* _INSTRUCTIONS TO FOLLOW_
Give the data again in full, without pictures.

[Before-and-after page screenshots]
====

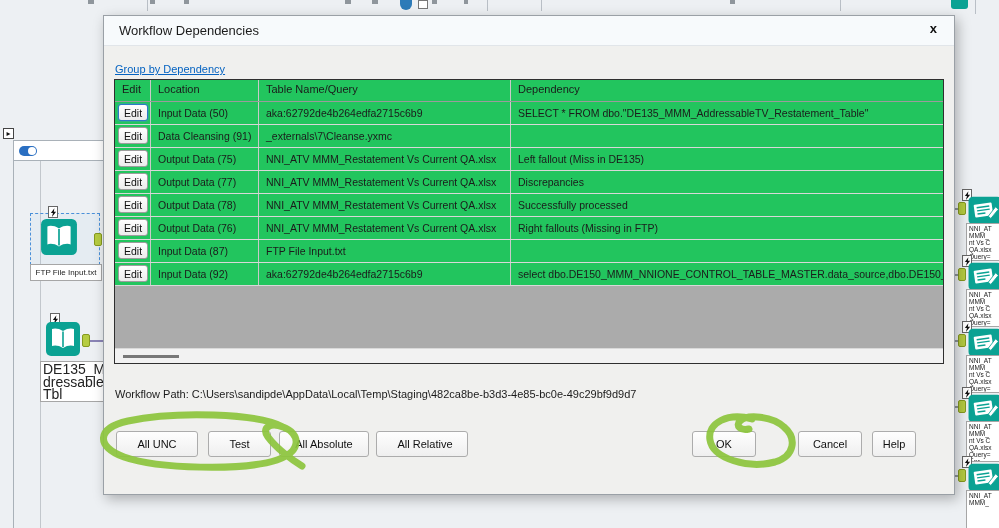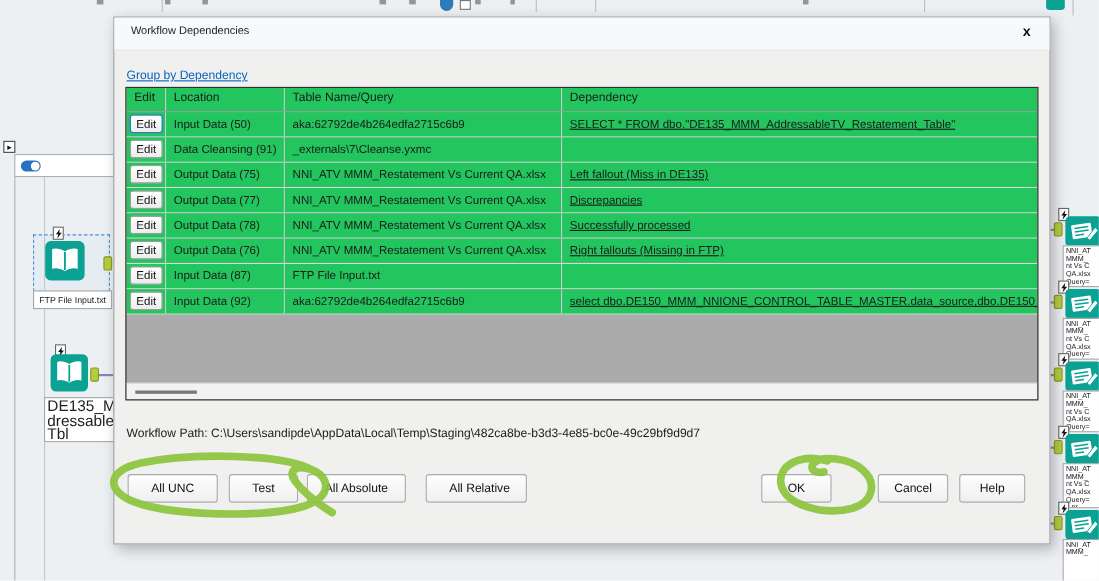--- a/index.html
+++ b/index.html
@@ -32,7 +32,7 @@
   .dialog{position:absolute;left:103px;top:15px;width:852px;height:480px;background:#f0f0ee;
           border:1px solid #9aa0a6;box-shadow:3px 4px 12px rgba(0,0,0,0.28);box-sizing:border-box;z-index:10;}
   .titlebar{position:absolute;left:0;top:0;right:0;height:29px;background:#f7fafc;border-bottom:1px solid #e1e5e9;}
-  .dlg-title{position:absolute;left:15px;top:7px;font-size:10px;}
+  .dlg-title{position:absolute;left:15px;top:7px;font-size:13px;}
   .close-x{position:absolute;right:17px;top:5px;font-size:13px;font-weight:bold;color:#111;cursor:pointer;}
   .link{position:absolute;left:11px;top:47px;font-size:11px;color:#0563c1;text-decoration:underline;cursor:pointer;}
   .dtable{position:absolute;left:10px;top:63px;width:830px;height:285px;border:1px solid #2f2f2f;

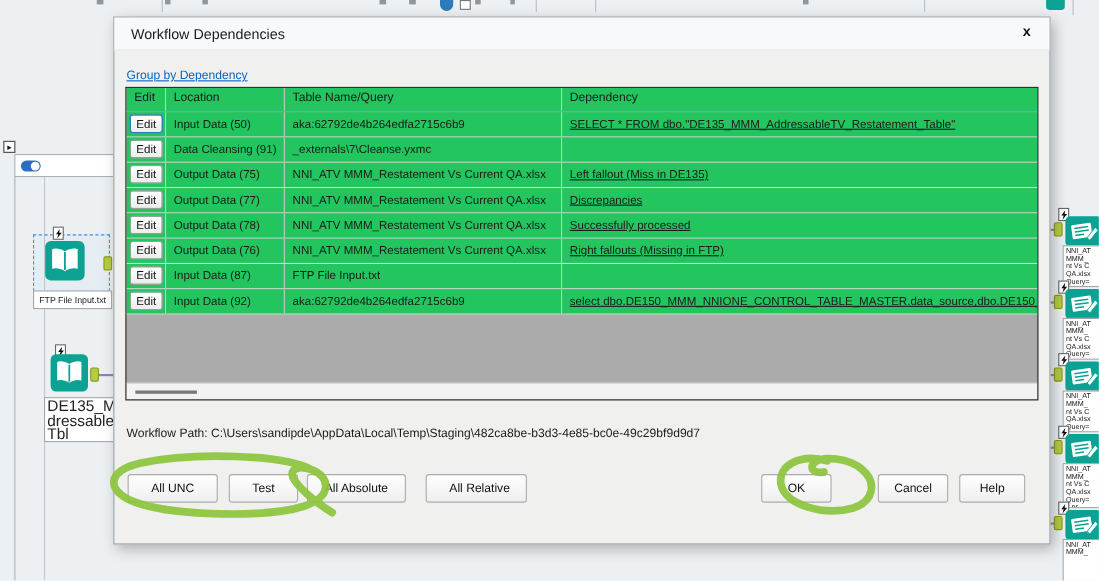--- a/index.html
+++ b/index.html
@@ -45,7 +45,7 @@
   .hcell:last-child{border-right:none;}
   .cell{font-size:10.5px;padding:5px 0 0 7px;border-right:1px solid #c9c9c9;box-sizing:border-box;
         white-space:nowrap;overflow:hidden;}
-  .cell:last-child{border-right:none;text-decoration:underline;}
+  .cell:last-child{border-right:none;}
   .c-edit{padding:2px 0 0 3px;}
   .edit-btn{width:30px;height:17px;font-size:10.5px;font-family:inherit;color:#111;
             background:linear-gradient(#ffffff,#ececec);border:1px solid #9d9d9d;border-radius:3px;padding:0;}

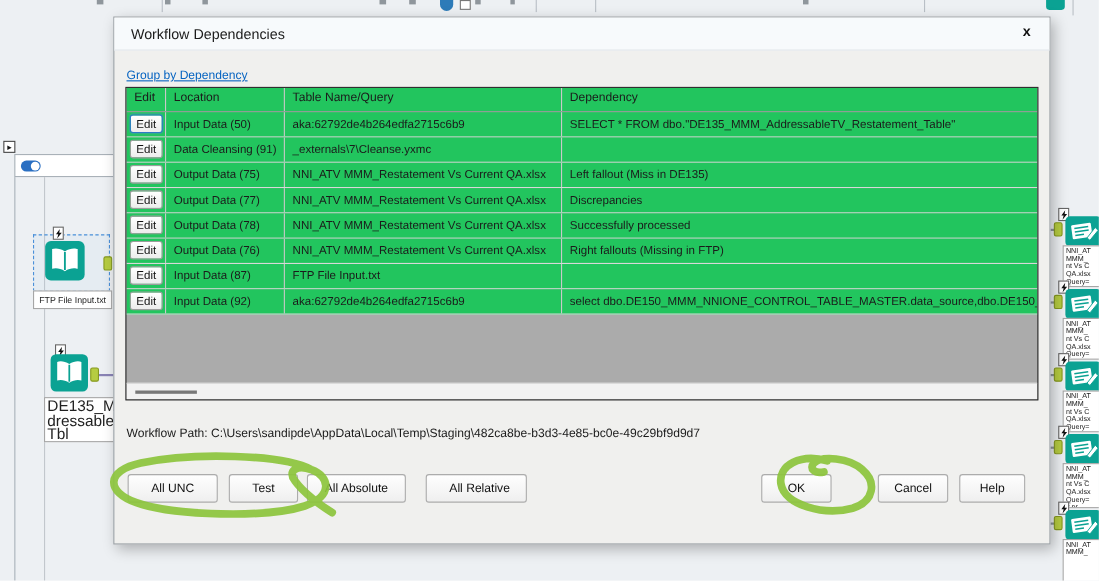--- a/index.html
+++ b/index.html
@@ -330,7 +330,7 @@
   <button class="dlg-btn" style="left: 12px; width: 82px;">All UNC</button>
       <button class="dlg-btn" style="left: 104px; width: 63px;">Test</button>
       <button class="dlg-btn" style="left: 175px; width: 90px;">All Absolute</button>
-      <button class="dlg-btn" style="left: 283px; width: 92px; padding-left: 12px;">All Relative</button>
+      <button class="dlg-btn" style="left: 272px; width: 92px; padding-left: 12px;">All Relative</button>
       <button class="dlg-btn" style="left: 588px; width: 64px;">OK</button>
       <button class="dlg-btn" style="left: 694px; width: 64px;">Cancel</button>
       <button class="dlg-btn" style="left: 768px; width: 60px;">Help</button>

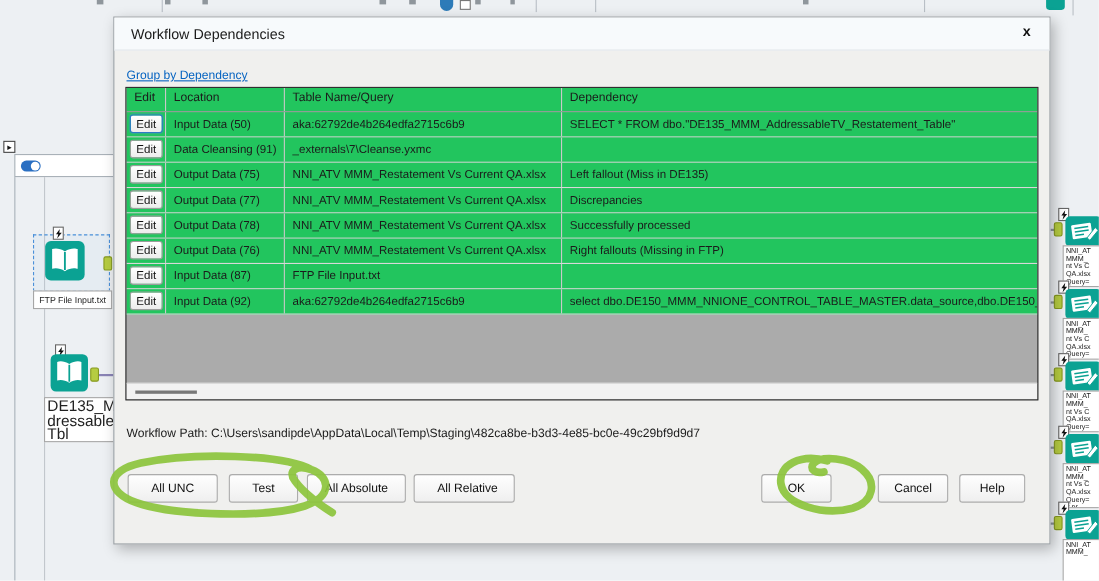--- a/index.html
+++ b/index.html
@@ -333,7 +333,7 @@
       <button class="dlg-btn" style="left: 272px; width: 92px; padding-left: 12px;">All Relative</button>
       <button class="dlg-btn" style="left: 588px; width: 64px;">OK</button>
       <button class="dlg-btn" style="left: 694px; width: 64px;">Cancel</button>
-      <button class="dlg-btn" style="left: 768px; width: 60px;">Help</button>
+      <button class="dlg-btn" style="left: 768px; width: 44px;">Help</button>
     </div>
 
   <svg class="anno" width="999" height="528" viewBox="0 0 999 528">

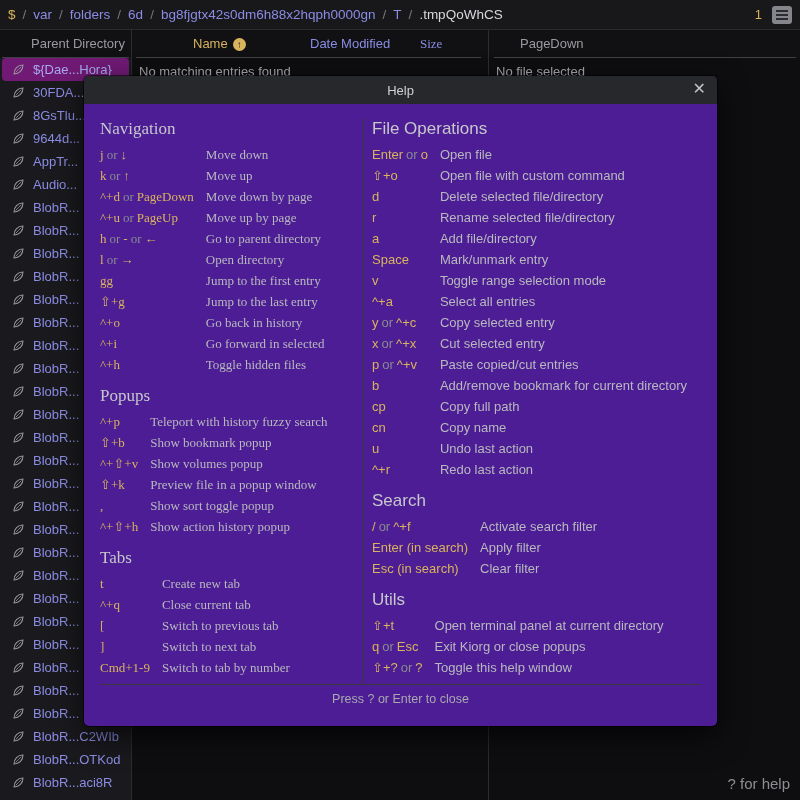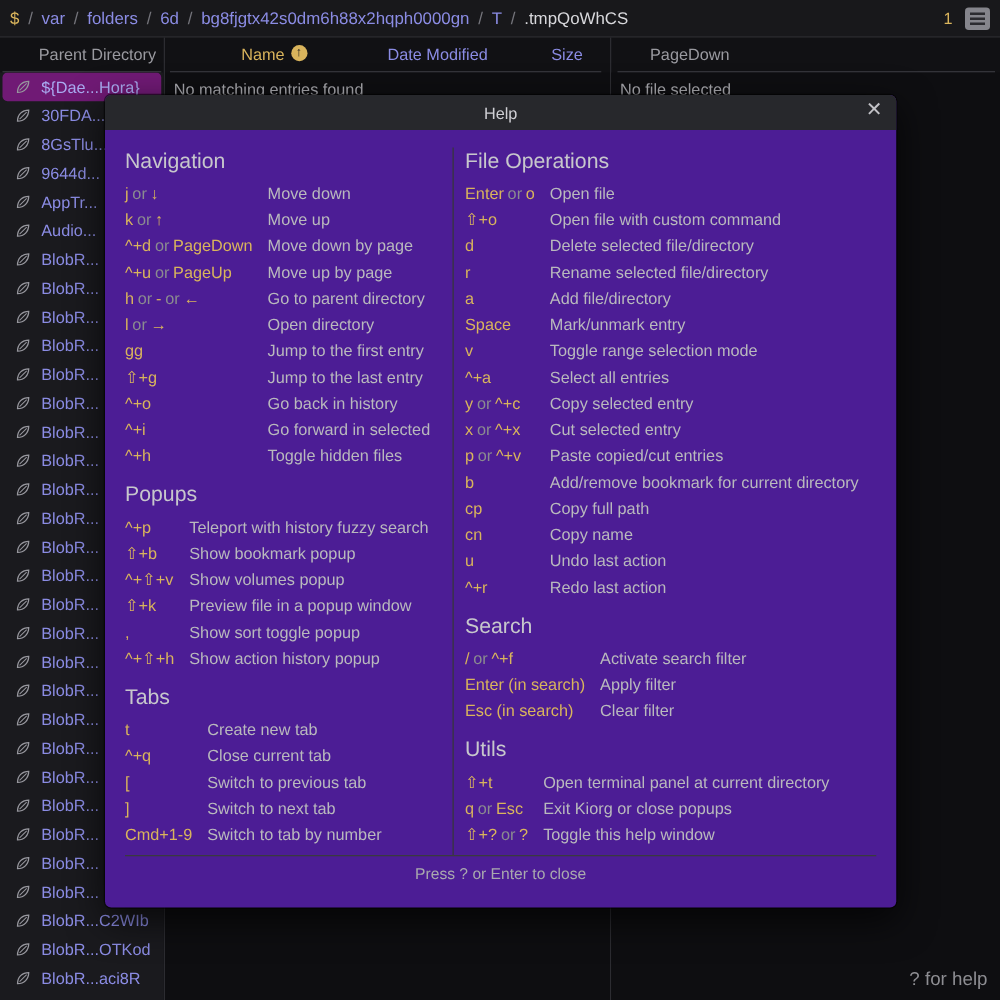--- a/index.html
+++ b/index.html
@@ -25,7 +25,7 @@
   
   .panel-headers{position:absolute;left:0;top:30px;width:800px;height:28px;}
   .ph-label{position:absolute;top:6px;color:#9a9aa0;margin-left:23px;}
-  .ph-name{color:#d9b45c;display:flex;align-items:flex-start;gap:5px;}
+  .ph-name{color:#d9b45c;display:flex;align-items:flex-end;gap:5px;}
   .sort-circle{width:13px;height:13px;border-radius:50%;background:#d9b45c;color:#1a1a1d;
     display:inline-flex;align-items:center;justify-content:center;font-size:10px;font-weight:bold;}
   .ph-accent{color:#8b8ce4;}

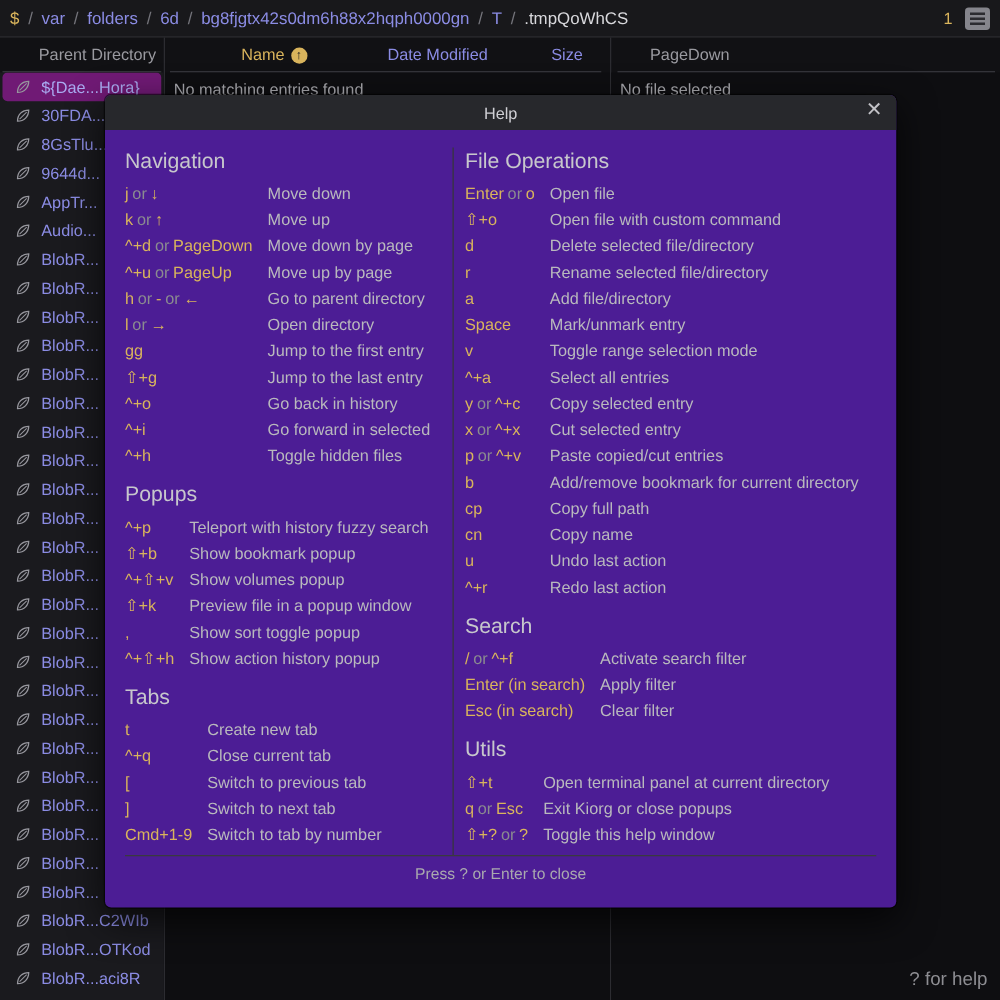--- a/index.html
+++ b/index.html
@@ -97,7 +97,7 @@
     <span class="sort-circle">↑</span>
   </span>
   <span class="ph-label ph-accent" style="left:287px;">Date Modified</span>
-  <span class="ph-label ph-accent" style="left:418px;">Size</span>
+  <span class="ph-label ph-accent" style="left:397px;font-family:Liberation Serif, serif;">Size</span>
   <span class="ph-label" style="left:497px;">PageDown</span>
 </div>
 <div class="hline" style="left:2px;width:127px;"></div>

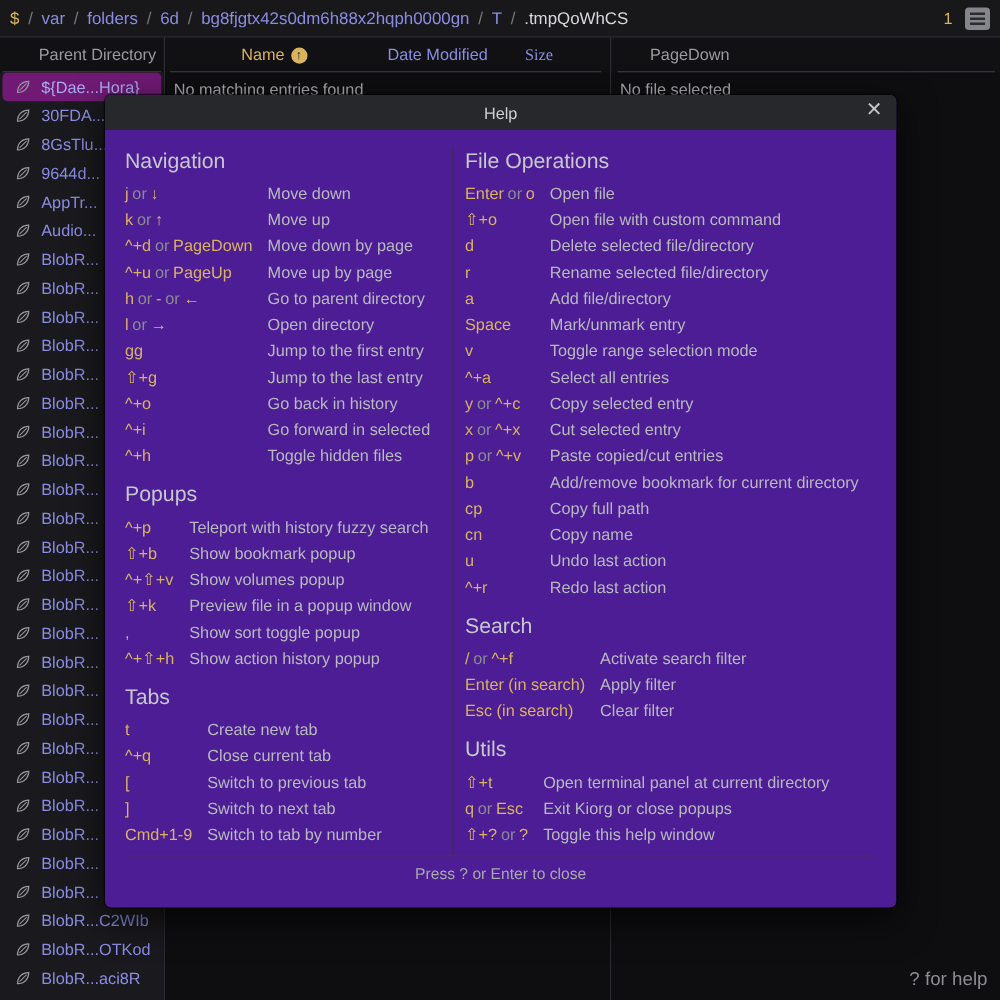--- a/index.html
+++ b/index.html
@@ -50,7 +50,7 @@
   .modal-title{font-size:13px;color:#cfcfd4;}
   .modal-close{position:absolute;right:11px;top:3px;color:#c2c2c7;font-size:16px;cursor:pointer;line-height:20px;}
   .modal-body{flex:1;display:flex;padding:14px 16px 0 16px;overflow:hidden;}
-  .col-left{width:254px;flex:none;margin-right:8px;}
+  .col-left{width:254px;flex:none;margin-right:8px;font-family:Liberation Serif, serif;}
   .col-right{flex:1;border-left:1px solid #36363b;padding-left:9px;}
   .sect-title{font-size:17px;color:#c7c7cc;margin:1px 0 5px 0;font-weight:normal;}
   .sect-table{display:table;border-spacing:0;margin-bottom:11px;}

====

* _EXERCISE ANSWER_
--- a/index.html
+++ b/index.html
@@ -32,7 +32,7 @@
   .dialog{position:absolute;left:103px;top:15px;width:852px;height:480px;background:#f0f0ee;
           border:1px solid #9aa0a6;box-shadow:3px 4px 12px rgba(0,0,0,0.28);box-sizing:border-box;z-index:10;}
   .titlebar{position:absolute;left:0;top:0;right:0;height:29px;background:#f7fafc;border-bottom:1px solid #e1e5e9;}
-  .dlg-title{position:absolute;left:15px;top:7px;font-size:10px;}
+  .dlg-title{position:absolute;left:15px;top:7px;font-size:13px;}
   .close-x{position:absolute;right:17px;top:5px;font-size:13px;font-weight:bold;color:#111;cursor:pointer;}
   .link{position:absolute;left:11px;top:47px;font-size:11px;color:#0563c1;text-decoration:underline;cursor:pointer;}
   .dtable{position:absolute;left:10px;top:63px;width:830px;height:285px;border:1px solid #2f2f2f;

--- a/index.html
+++ b/index.html
@@ -45,7 +45,7 @@
   .hcell:last-child{border-right:none;}
   .cell{font-size:10.5px;padding:5px 0 0 7px;border-right:1px solid #c9c9c9;box-sizing:border-box;
         white-space:nowrap;overflow:hidden;}
-  .cell:last-child{border-right:none;text-decoration:underline;}
+  .cell:last-child{border-right:none;}
   .c-edit{padding:2px 0 0 3px;}
   .edit-btn{width:30px;height:17px;font-size:10.5px;font-family:inherit;color:#111;
             background:linear-gradient(#ffffff,#ececec);border:1px solid #9d9d9d;border-radius:3px;padding:0;}

--- a/index.html
+++ b/index.html
@@ -330,7 +330,7 @@
   <button class="dlg-btn" style="left: 12px; width: 82px;">All UNC</button>
       <button class="dlg-btn" style="left: 104px; width: 63px;">Test</button>
       <button class="dlg-btn" style="left: 175px; width: 90px;">All Absolute</button>
-      <button class="dlg-btn" style="left: 283px; width: 92px; padding-left: 12px;">All Relative</button>
+      <button class="dlg-btn" style="left: 272px; width: 92px; padding-left: 12px;">All Relative</button>
       <button class="dlg-btn" style="left: 588px; width: 64px;">OK</button>
       <button class="dlg-btn" style="left: 694px; width: 64px;">Cancel</button>
       <button class="dlg-btn" style="left: 768px; width: 60px;">Help</button>

--- a/index.html
+++ b/index.html
@@ -333,7 +333,7 @@
       <button class="dlg-btn" style="left: 272px; width: 92px; padding-left: 12px;">All Relative</button>
       <button class="dlg-btn" style="left: 588px; width: 64px;">OK</button>
       <button class="dlg-btn" style="left: 694px; width: 64px;">Cancel</button>
-      <button class="dlg-btn" style="left: 768px; width: 60px;">Help</button>
+      <button class="dlg-btn" style="left: 768px; width: 44px;">Help</button>
     </div>
 
   <svg class="anno" width="999" height="528" viewBox="0 0 999 528">

--- a/index.html
+++ b/index.html
@@ -25,7 +25,7 @@
   
   .panel-headers{position:absolute;left:0;top:30px;width:800px;height:28px;}
   .ph-label{position:absolute;top:6px;color:#9a9aa0;margin-left:23px;}
-  .ph-name{color:#d9b45c;display:flex;align-items:flex-start;gap:5px;}
+  .ph-name{color:#d9b45c;display:flex;align-items:flex-end;gap:5px;}
   .sort-circle{width:13px;height:13px;border-radius:50%;background:#d9b45c;color:#1a1a1d;
     display:inline-flex;align-items:center;justify-content:center;font-size:10px;font-weight:bold;}
   .ph-accent{color:#8b8ce4;}

--- a/index.html
+++ b/index.html
@@ -97,7 +97,7 @@
     <span class="sort-circle">↑</span>
   </span>
   <span class="ph-label ph-accent" style="left:287px;">Date Modified</span>
-  <span class="ph-label ph-accent" style="left:418px;">Size</span>
+  <span class="ph-label ph-accent" style="left:397px;font-family:Liberation Serif, serif;">Size</span>
   <span class="ph-label" style="left:497px;">PageDown</span>
 </div>
 <div class="hline" style="left:2px;width:127px;"></div>

--- a/index.html
+++ b/index.html
@@ -50,7 +50,7 @@
   .modal-title{font-size:13px;color:#cfcfd4;}
   .modal-close{position:absolute;right:11px;top:3px;color:#c2c2c7;font-size:16px;cursor:pointer;line-height:20px;}
   .modal-body{flex:1;display:flex;padding:14px 16px 0 16px;overflow:hidden;}
-  .col-left{width:254px;flex:none;margin-right:8px;}
+  .col-left{width:254px;flex:none;margin-right:8px;font-family:Liberation Serif, serif;}
   .col-right{flex:1;border-left:1px solid #36363b;padding-left:9px;}
   .sect-title{font-size:17px;color:#c7c7cc;margin:1px 0 5px 0;font-weight:normal;}
   .sect-table{display:table;border-spacing:0;margin-bottom:11px;}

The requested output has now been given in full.